Manage Windows Passwords

Windows users can manage updates to their JumpCloud passwords directly on their device. We recommend changing your password directly on your device using the JumpCloud Tray App. This method automatically updates the Windows Credential Manager, ensuring you retain access to saved passwords and applications without additional steps.

Prerequisites:

• The device must be managed by JumpCloud through the Windows agent. See Understand the JumpCloud Agent to learn more.
• The device must be running a supported version of Windows. See Windows JumpCloud Agent Compatibility, System Requirements, and Impacts to learn more.
• Users can't manage passwords when their passwords are expired or they are locked out of their JumpCloud account. See Password Statuses to learn more.

Considerations:

• Credential Manager and Data Protection API:
  • On-Device Changes - Passwords changed locally via the JumpCloud Tray App or Ctrl+Alt+Del automatically update the Windows Credential Manager and the Data Protection API (DPAPI). No further action is required.
  • Off-Device (Remote) Changes - Passwords changed outside of Windows such as in the User Portal, the Admin Portal, or an Identity Provider do not automatically update the Credential Manager and require a synchronization step at next login to preserve saved credentials. Jump to Syncing Your Password After a Remote Change to learn more.
• If you have MFA enabled in your organization, your users will need to verify their identity using MFA before they can change their password. They can use Push MFA though the JumpCloud Protect app, TOTP MFA through either JumpCloud Protect or another authenticator, or use Duo. However, Duo is only available if it’s the only form of MFA available. 
• If you're prompted to enter a PIN to sign in but don't know it, click Sign-in options > Password (key icon) to use your password instead.
• User accounts managed by Active Directory using AD integration won't be able to use the Windows App to reset their password.

Password Update Methods

1. Open the JumpCloud Windows App running in the system tray and click Reset password.
   • For more information, see Users: Change Your Password in the Windows App.
2. Press Ctrl+Alt+Del and click Change Password.
3. Open the JumpCloud User Portal login page and select Reset User Password. 
   • For more information, see Change Your User Portal Password. 
4. Open the JumpCloud User Portal and navigate to the Security Settings.
5. Update password using a link included in a password expiration email reminder.
   • If you enable the Password expires after N days option, users receive one email a day for 7 days leading up to their password's expiration that asks them to reset their password.

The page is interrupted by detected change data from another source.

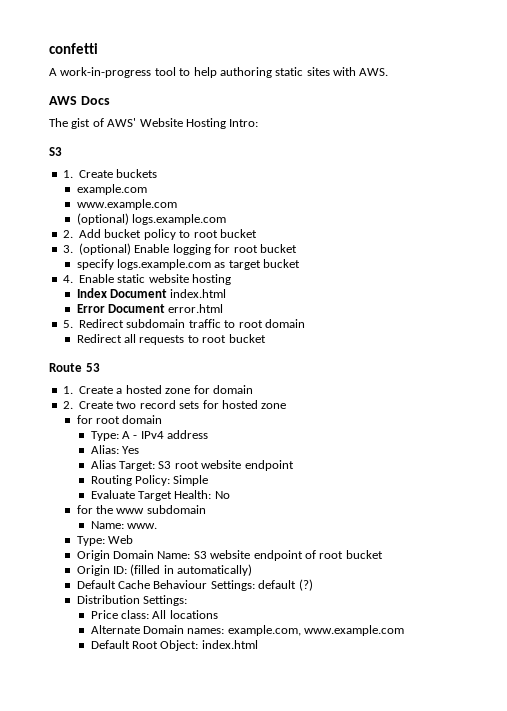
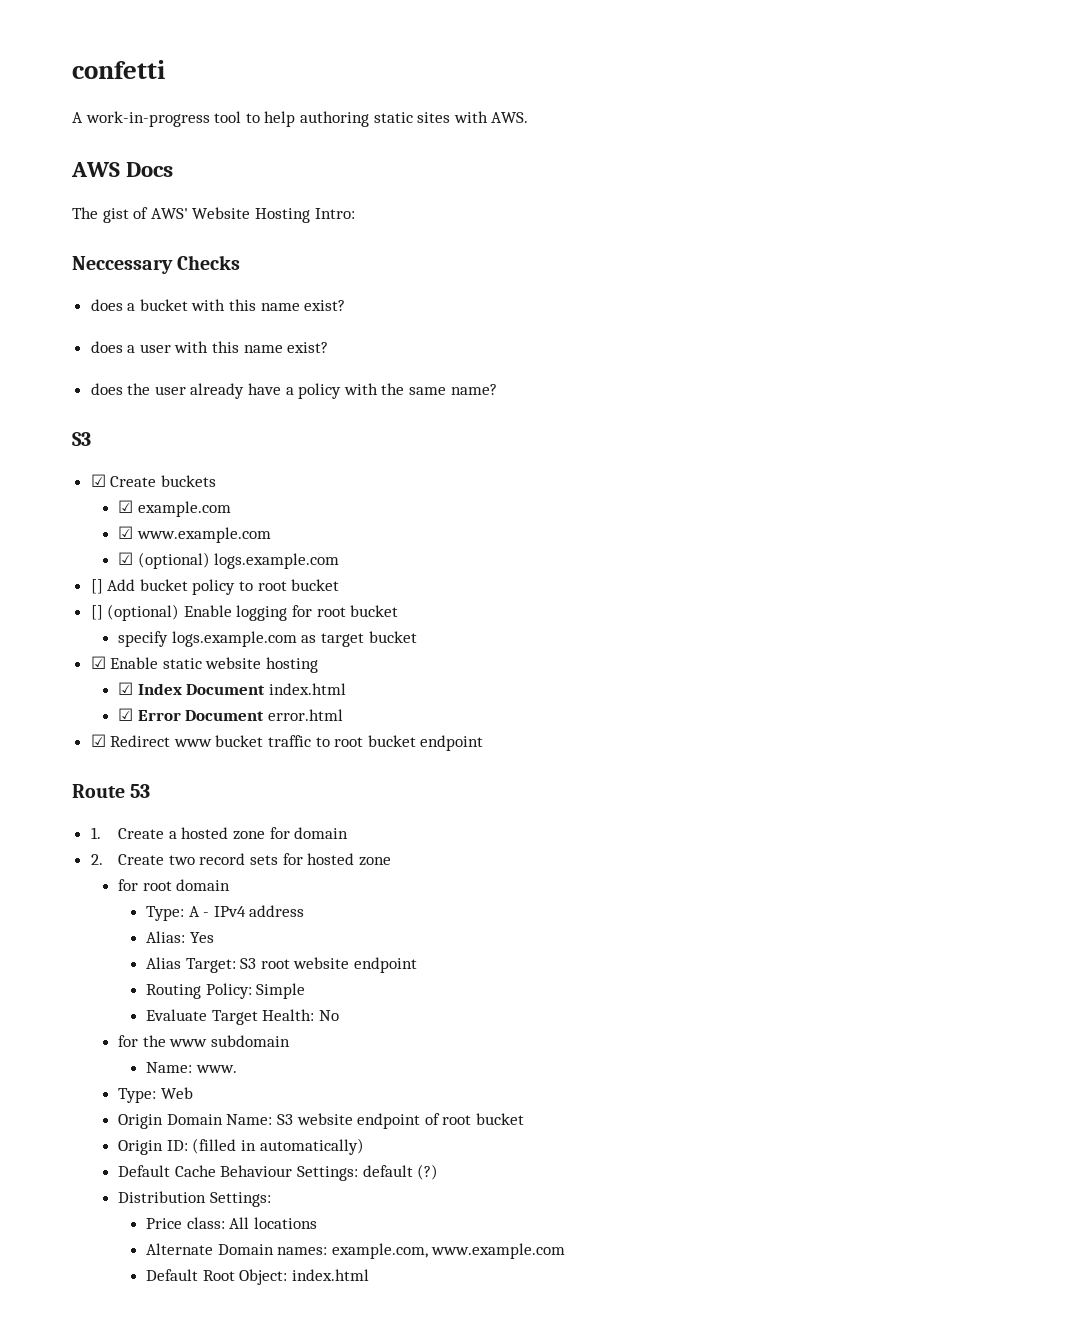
(259, 123) none -> [72,255,241,274] [90,299,346,311] [90,341,329,353] [90,383,497,399] // Neccessary Checks // does a bucket with this name exist? // does a user with this name exist? // does the user already have a policy with the same name?
[62,170,73,178] 1. -> [90,474,106,487] ☑
(158, 173) none -> [118,500,134,513] ☑
[76,199,177,210] www.example.com // -> [118,526,271,543] [118,552,134,565] ☑ www.example.com // ☑
[62,230,73,238] 2. -> [90,579,103,594] []
[62,245,73,253] 3. -> [90,605,103,620] []
[62,275,73,283] 4. -> [90,656,106,669] ☑
(232, 279) none -> [118,682,134,695] ☑
(227, 293) none -> [118,708,134,721] ☑
[62,319,305,328] [76,334,266,345] 5. Redirect subdomain traffic to root domain // Redirect all requests to root bucket -> [90,734,484,751] ☑ Redirect www bucket traffic to root bucket endpoint

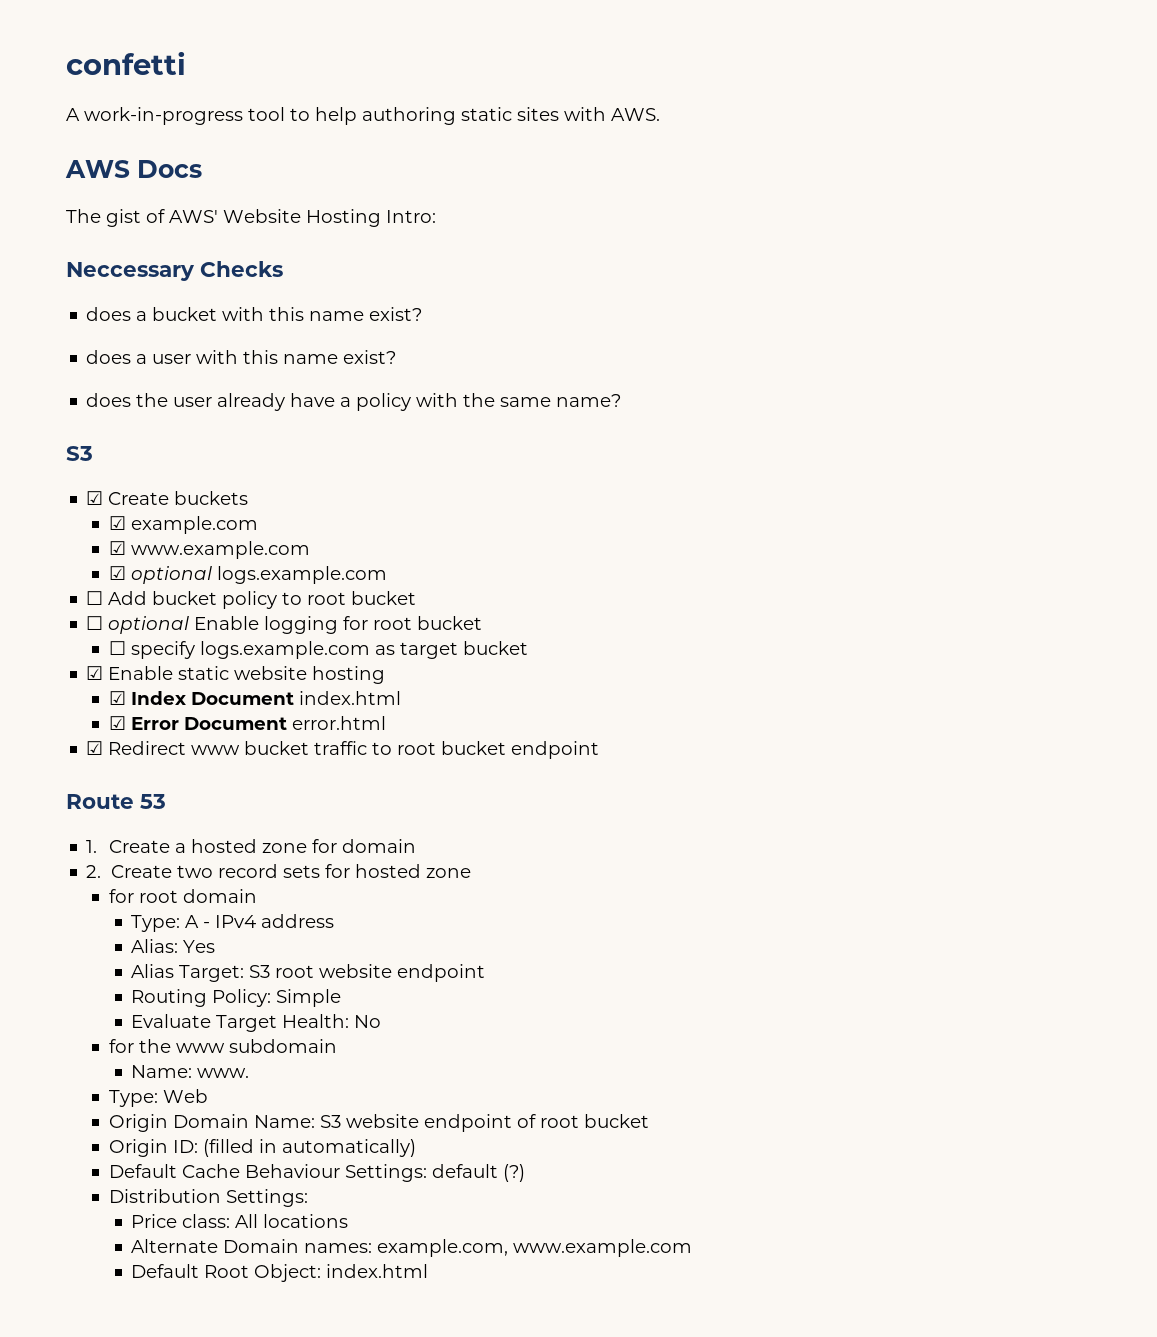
[137,552,210,569] (optional) -> [130,566,212,584] optional
[90,579,103,594] [] -> [86,591,104,605] ☐
[90,604,180,621] [] (optional) -> [86,616,190,634] ☐ optional
(399, 611) none -> [108,641,126,655] ☐

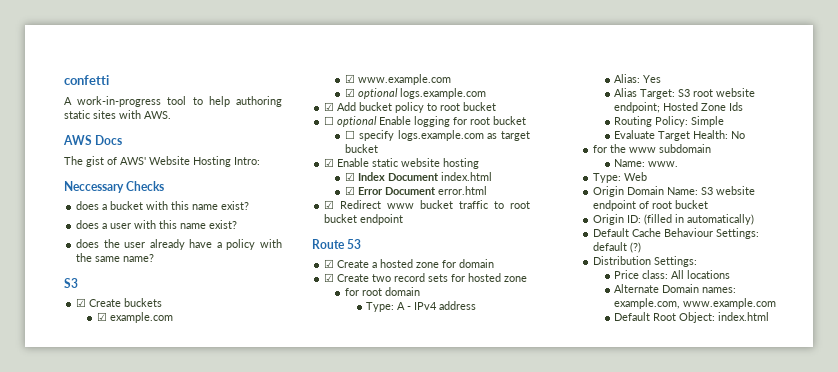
[86,591,104,605] ☐ -> [324,102,335,111] ☑
[86,840,98,853] 1. -> [324,259,335,268] ☑
[86,865,102,878] 2. -> [324,273,335,282] ☑
[397,964,486,982] endpoint -> [614,102,744,113] endpoint; Hosted Zone Ids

Changing your Password in the JumpCloud Windows Tray App

The JumpCloud Windows App is the preferred method for user password changes on Windows devices. Below is an overview of the user process. For specific user instructions, see Users: Change Your Password in the Windows App. Note that when you change your password, any active sessions (User Portal, SSO applications, etc.) will be terminated.

The user flow:

1. In the system tray, open the JumpCloud Windows App.
2. To change the password, type in your previous password, followed by the new password twice for confirmation.
3. If MFA is enabled for your JumpCloud account, you need to authenticate your account. Depending on the types of MFA enabled by your organization, you'll see one of two options:

• Push: Use the JumpCloud Protect app to verify your identity with a push notification. See JumpCloud Protect for End Users.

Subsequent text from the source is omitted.